Fosse este um texto poético, talvez começasse com as palavras de Caetano Veloso para Gal Costa:

Respeito muito minhas lágrimas

Mas ainda mais minha risada

Escrevo, assim, minhas palavras

Na voz de uma mulher sagrada

É, no entanto, uma prosa, que vai antes ao teatro dizer que foi Gal quem ensinou os jovens do Entremez a cantar Édipo. Quanta insanidade! – diria o alheio – Como pode Gal cantar Édipo!?

Pois se quase quatro décadas antes ensinou o Grupo Divulgação a fazer a Noite de Valpurges do Fausto, de Goethe, como não poderia cantar Édipo?

Pois cantou. Cabe antes ao professor explicar o que é Entremez.

A oficina nasceu no Centro de Ensino Superior de Juiz de Fora (hoje Centro Universitário Academia) em 2012. Ali se faz teatro, no verbo e na ação, com exercícios de corpo e voz, improviso e integração, jogos dramáticos, leitura e encenação. A cada semestre, uma cena de até 15 minutos é montada, sempre com tendência cômica, sempre com olhar político.

Para comemorar dez anos, veio Édipo. Não um Édipo com pinta de rei, mas com voz de berrante. Depois de o coro abrir a cena com mais de 20 estudantes e mostrar o Brasil de 2022, as falas de O herói, de Caetano, culminam no canto do governante:

Eu sou o herói

Só Deus e eu sabemos como dói

A trilha de Caetano (que conta ainda com trechos de Sampa e Podres Poderes) ganha força na voz de Jocasta em sua estola vermelha. Do coro a aclamá-la vem o constante pedido:

Derrama o leite bom na minha cara

E o leite mau na cara dos caretas

Gal Costa, a dona de divinas tetas que pediu ao Brasil para mostrar sua cara, viu o leite bom, sem tempo do leite mau na cara dos caretas, que há de ser derramado em breve. Correu pela internet esta semana foto dela com o Lula. Como tantos ou quase todos os artistas (pelo menos os conscientes do que é fazer arte no Brasil), estava ela ao lado dele. Ela, que não se furtava ao bom combate, deixa agora uma força estranha no ar.

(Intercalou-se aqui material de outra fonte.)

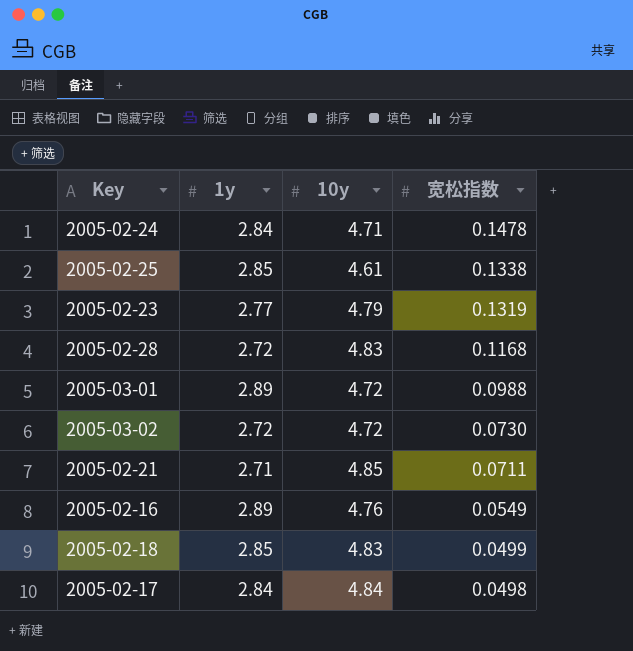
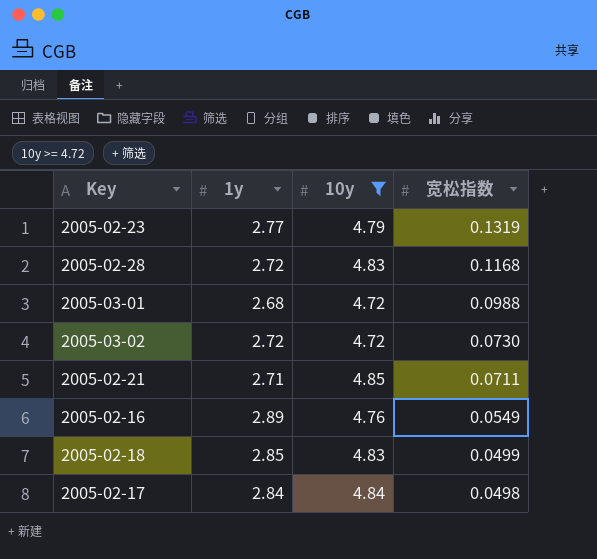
filter: none -> 10y >= 4.72
2005-03-01 | 1y: 2.89 -> 2.68

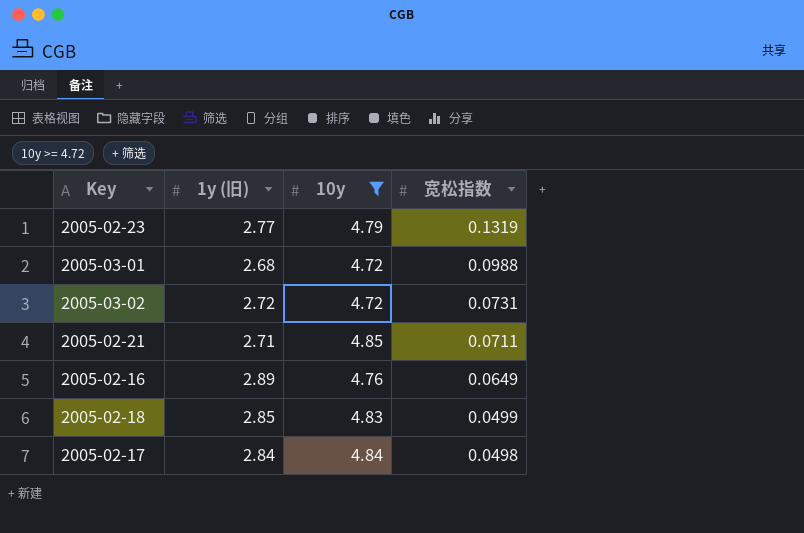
column name: 1y -> 1y (旧)
row 2005-02-28: 2.72 | 4.83 | 0.1168 -> none
2005-03-02 | 宽松指数: 0.0730 -> 0.0731
2005-02-16 | 宽松指数: 0.0549 -> 0.0649

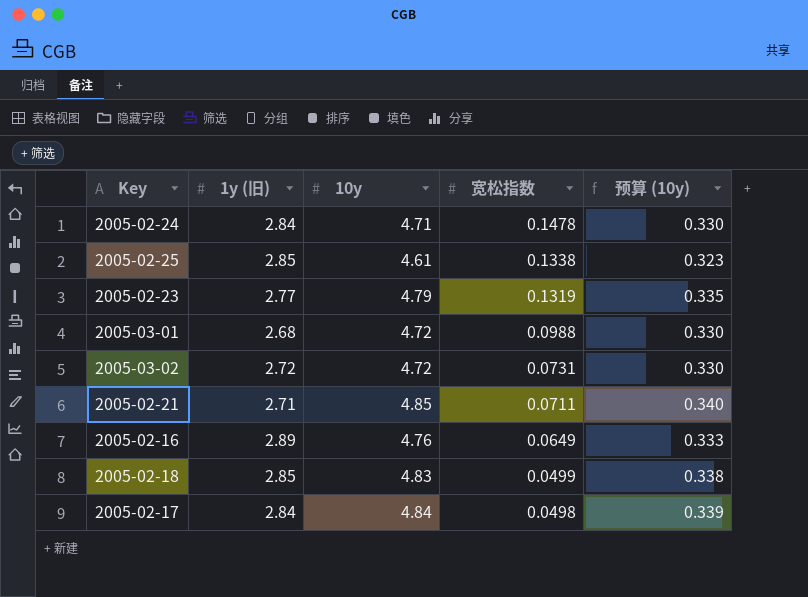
filter: 10y >= 4.72 -> none
column 预算 (10y) | formula: none -> [10y] * 0.07

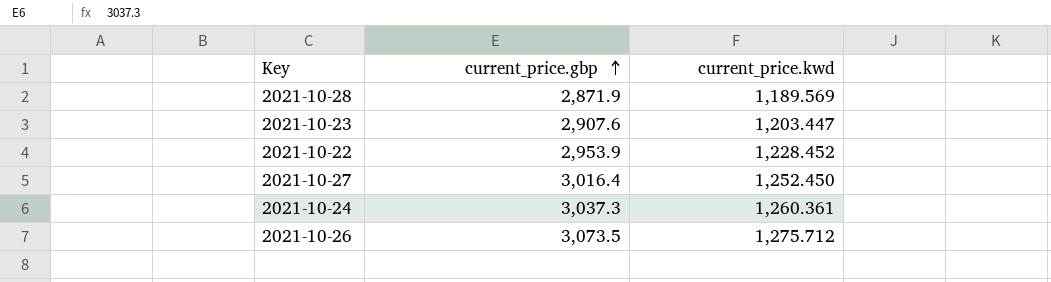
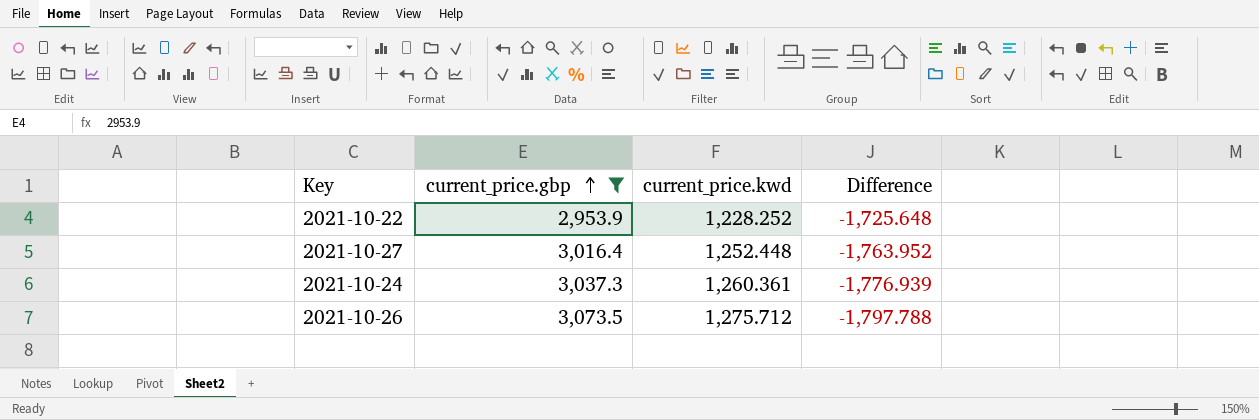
filter: none -> current_price.gbp >= 2,953.9
column Difference | formula: none -> [current_price.kwd] - [current_price.gbp]
2021-10-22 | current_price.kwd: 1,228.452 -> 1,228.252
2021-10-27 | current_price.kwd: 1,252.450 -> 1,252.448

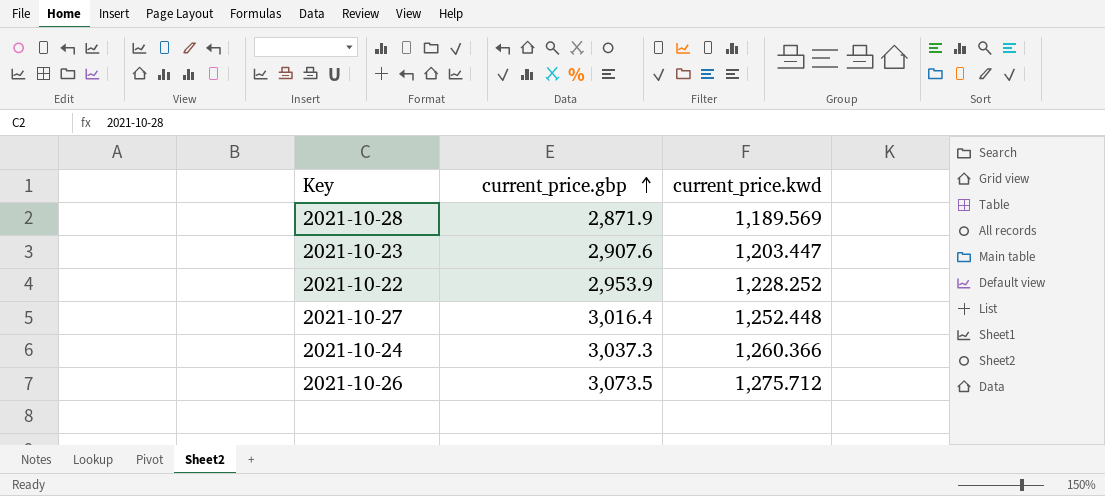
filter: current_price.gbp >= 2,953.9 -> none
column Difference | formula: [current_price.kwd] - [current_price.gbp] -> none
2021-10-24 | current_price.kwd: 1,260.361 -> 1,260.366

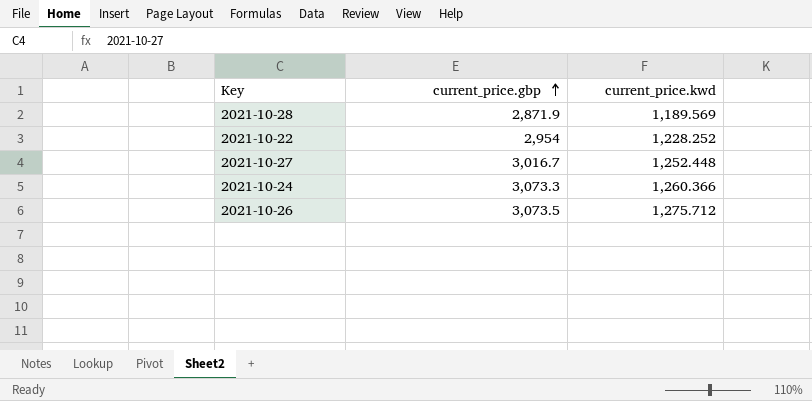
row 2021-10-23: 2,907.6 | 1,203.447 -> none
2021-10-22 | current_price.gbp: 2,953.9 -> 2,954
2021-10-27 | current_price.gbp: 3,016.4 -> 3,016.7
2021-10-24 | current_price.gbp: 3,037.3 -> 3,073.3

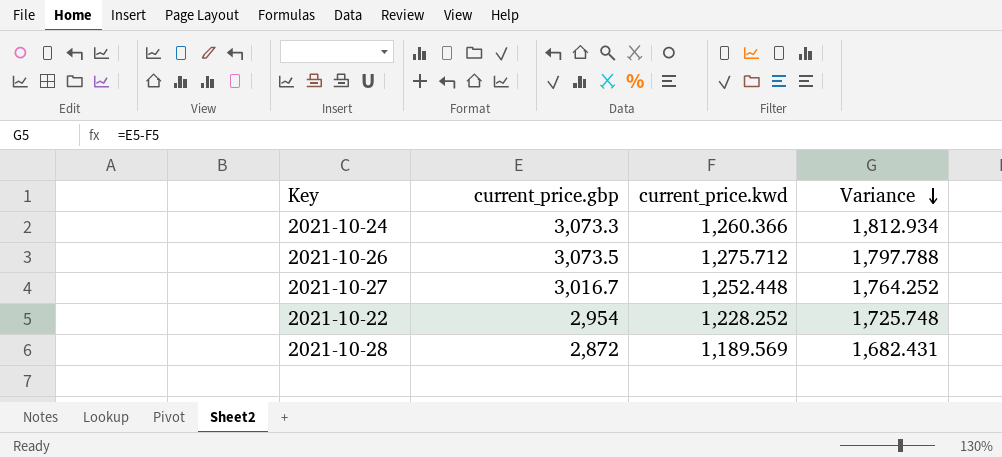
row order: current_price.gbp ascending -> Variance descending
column Variance | formula: none -> [current_price.gbp] - [current_price.kwd]
2021-10-28 | current_price.gbp: 2,871.9 -> 2,872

Vaca profana, põe teus cornos

Pra fora e acima da manada

Talvez seja um pouco do Thelonious Monk’s blues, sentido por muitos, entendido por poucos. Mas baby, baby, eu sei que é assim. Ou não.

Mais assertivo foi o Luiz Antônio Simas ao nos ensinar o caminho, como bom professor: “Aviso logo que não darei a menor pelota para essa maluquice da morte da Gal. De onde tiraram essa ideia estapafúrdia de que ela morreu? Eu, por exemplo, estou escutando Gal cantar agora; como os netos dos netos dos nossos netos escutarão.”